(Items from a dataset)
------------------------------------

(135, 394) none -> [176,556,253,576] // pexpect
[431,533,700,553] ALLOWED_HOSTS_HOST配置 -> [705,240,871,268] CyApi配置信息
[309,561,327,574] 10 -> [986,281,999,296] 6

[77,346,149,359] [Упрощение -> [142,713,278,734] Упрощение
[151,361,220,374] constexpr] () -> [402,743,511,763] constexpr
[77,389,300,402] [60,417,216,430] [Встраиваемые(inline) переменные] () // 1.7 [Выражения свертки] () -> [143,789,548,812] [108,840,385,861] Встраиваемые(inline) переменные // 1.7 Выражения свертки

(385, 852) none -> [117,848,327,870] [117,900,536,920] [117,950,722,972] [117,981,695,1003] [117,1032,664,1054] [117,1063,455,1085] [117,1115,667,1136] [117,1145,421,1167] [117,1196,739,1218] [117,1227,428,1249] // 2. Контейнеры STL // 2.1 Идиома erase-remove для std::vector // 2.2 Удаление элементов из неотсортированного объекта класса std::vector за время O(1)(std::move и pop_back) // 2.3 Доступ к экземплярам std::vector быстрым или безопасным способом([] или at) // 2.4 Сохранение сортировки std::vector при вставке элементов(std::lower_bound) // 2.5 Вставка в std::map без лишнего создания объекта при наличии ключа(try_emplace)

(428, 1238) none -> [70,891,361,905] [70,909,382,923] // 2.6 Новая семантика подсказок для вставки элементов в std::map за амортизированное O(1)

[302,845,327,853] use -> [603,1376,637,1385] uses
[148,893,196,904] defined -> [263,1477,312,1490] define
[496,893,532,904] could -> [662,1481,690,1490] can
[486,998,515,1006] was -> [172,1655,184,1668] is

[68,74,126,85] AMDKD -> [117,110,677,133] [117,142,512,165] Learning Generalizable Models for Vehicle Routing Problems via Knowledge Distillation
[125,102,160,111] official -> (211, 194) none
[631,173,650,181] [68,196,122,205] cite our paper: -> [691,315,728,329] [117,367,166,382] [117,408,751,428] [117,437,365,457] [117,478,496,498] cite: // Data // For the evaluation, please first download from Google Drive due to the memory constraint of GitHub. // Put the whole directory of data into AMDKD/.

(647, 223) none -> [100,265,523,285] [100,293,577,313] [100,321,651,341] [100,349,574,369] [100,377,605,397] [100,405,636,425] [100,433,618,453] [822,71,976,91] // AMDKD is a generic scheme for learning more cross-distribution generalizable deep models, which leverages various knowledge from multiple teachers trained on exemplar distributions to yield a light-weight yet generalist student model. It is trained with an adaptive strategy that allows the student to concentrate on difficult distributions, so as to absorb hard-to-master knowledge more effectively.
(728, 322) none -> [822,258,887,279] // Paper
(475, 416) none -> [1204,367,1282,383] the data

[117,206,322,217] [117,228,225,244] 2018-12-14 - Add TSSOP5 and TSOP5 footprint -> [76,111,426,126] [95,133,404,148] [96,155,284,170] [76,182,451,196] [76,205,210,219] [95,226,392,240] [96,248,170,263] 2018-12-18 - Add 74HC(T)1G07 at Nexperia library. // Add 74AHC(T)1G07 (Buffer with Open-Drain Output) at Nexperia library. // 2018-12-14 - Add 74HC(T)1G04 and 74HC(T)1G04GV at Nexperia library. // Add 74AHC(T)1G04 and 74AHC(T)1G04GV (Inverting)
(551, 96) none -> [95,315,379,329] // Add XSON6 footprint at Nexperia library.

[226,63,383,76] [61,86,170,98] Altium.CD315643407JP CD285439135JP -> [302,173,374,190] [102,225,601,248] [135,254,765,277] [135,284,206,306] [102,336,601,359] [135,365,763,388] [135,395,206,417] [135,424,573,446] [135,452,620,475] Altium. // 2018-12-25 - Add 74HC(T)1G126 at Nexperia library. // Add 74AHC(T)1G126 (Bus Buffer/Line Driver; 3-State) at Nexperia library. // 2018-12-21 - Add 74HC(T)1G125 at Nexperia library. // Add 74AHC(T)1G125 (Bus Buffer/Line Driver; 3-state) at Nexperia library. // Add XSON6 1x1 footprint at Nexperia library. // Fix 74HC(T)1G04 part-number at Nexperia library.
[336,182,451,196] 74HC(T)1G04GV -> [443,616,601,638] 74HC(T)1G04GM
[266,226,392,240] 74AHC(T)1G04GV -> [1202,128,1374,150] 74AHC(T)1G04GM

------------------------------------

WHAT YOU WILL DO>
Return the records exactly, every line included.

EXERCISE ANSWER>
(135, 394) none -> [176,556,253,576] // pexpect
[431,533,700,553] ALLOWED_HOSTS_HOST配置 -> [705,240,871,268] CyApi配置信息
[309,561,327,574] 10 -> [986,281,999,296] 6

[77,346,149,359] [Упрощение -> [142,713,278,734] Упрощение
[151,361,220,374] constexpr] () -> [402,743,511,763] constexpr
[77,389,300,402] [60,417,216,430] [Встраиваемые(inline) переменные] () // 1.7 [Выражения свертки] () -> [143,789,548,812] [108,840,385,861] Встраиваемые(inline) переменные // 1.7 Выражения свертки

(385, 852) none -> [117,848,327,870] [117,900,536,920] [117,950,722,972] [117,981,695,1003] [117,1032,664,1054] [117,1063,455,1085] [117,1115,667,1136] [117,1145,421,1167] [117,1196,739,1218] [117,1227,428,1249] // 2. Контейнеры STL // 2.1 Идиома erase-remove для std::vector // 2.2 Удаление элементов из неотсортированного объекта класса std::vector за время O(1)(std::move и pop_back) // 2.3 Доступ к экземплярам std::vector быстрым или безопасным способом([] или at) // 2.4 Сохранение сортировки std::vector при вставке элементов(std::lower_bound) // 2.5 Вставка в std::map без лишнего создания объекта при наличии ключа(try_emplace)

(428, 1238) none -> [70,891,361,905] [70,909,382,923] // 2.6 Новая семантика подсказок для вставки элементов в std::map за амортизированное O(1)

[302,845,327,853] use -> [603,1376,637,1385] uses
[148,893,196,904] defined -> [263,1477,312,1490] define
[496,893,532,904] could -> [662,1481,690,1490] can
[486,998,515,1006] was -> [172,1655,184,1668] is

[68,74,126,85] AMDKD -> [117,110,677,133] [117,142,512,165] Learning Generalizable Models for Vehicle Routing Problems via Knowledge Distillation
[125,102,160,111] official -> (211, 194) none
[631,173,650,181] [68,196,122,205] cite our paper: -> [691,315,728,329] [117,367,166,382] [117,408,751,428] [117,437,365,457] [117,478,496,498] cite: // Data // For the evaluation, please first download from Google Drive due to the memory constraint of GitHub. // Put the whole directory of data into AMDKD/.

(647, 223) none -> [100,265,523,285] [100,293,577,313] [100,321,651,341] [100,349,574,369] [100,377,605,397] [100,405,636,425] [100,433,618,453] [822,71,976,91] // AMDKD is a generic scheme for learning more cross-distribution generalizable deep models, which leverages various knowledge from multiple teachers trained on exemplar distributions to yield a light-weight yet generalist student model. It is trained with an adaptive strategy that allows the student to concentrate on difficult distributions, so as to absorb hard-to-master knowledge more effectively.
(728, 322) none -> [822,258,887,279] // Paper
(475, 416) none -> [1204,367,1282,383] the data

[117,206,322,217] [117,228,225,244] 2018-12-14 - Add TSSOP5 and TSOP5 footprint -> [76,111,426,126] [95,133,404,148] [96,155,284,170] [76,182,451,196] [76,205,210,219] [95,226,392,240] [96,248,170,263] 2018-12-18 - Add 74HC(T)1G07 at Nexperia library. // Add 74AHC(T)1G07 (Buffer with Open-Drain Output) at Nexperia library. // 2018-12-14 - Add 74HC(T)1G04 and 74HC(T)1G04GV at Nexperia library. // Add 74AHC(T)1G04 and 74AHC(T)1G04GV (Inverting)
(551, 96) none -> [95,315,379,329] // Add XSON6 footprint at Nexperia library.

[226,63,383,76] [61,86,170,98] Altium.CD315643407JP CD285439135JP -> [302,173,374,190] [102,225,601,248] [135,254,765,277] [135,284,206,306] [102,336,601,359] [135,365,763,388] [135,395,206,417] [135,424,573,446] [135,452,620,475] Altium. // 2018-12-25 - Add 74HC(T)1G126 at Nexperia library. // Add 74AHC(T)1G126 (Bus Buffer/Line Driver; 3-State) at Nexperia library. // 2018-12-21 - Add 74HC(T)1G125 at Nexperia library. // Add 74AHC(T)1G125 (Bus Buffer/Line Driver; 3-state) at Nexperia library. // Add XSON6 1x1 footprint at Nexperia library. // Fix 74HC(T)1G04 part-number at Nexperia library.
[336,182,451,196] 74HC(T)1G04GV -> [443,616,601,638] 74HC(T)1G04GM
[266,226,392,240] 74AHC(T)1G04GV -> [1202,128,1374,150] 74AHC(T)1G04GM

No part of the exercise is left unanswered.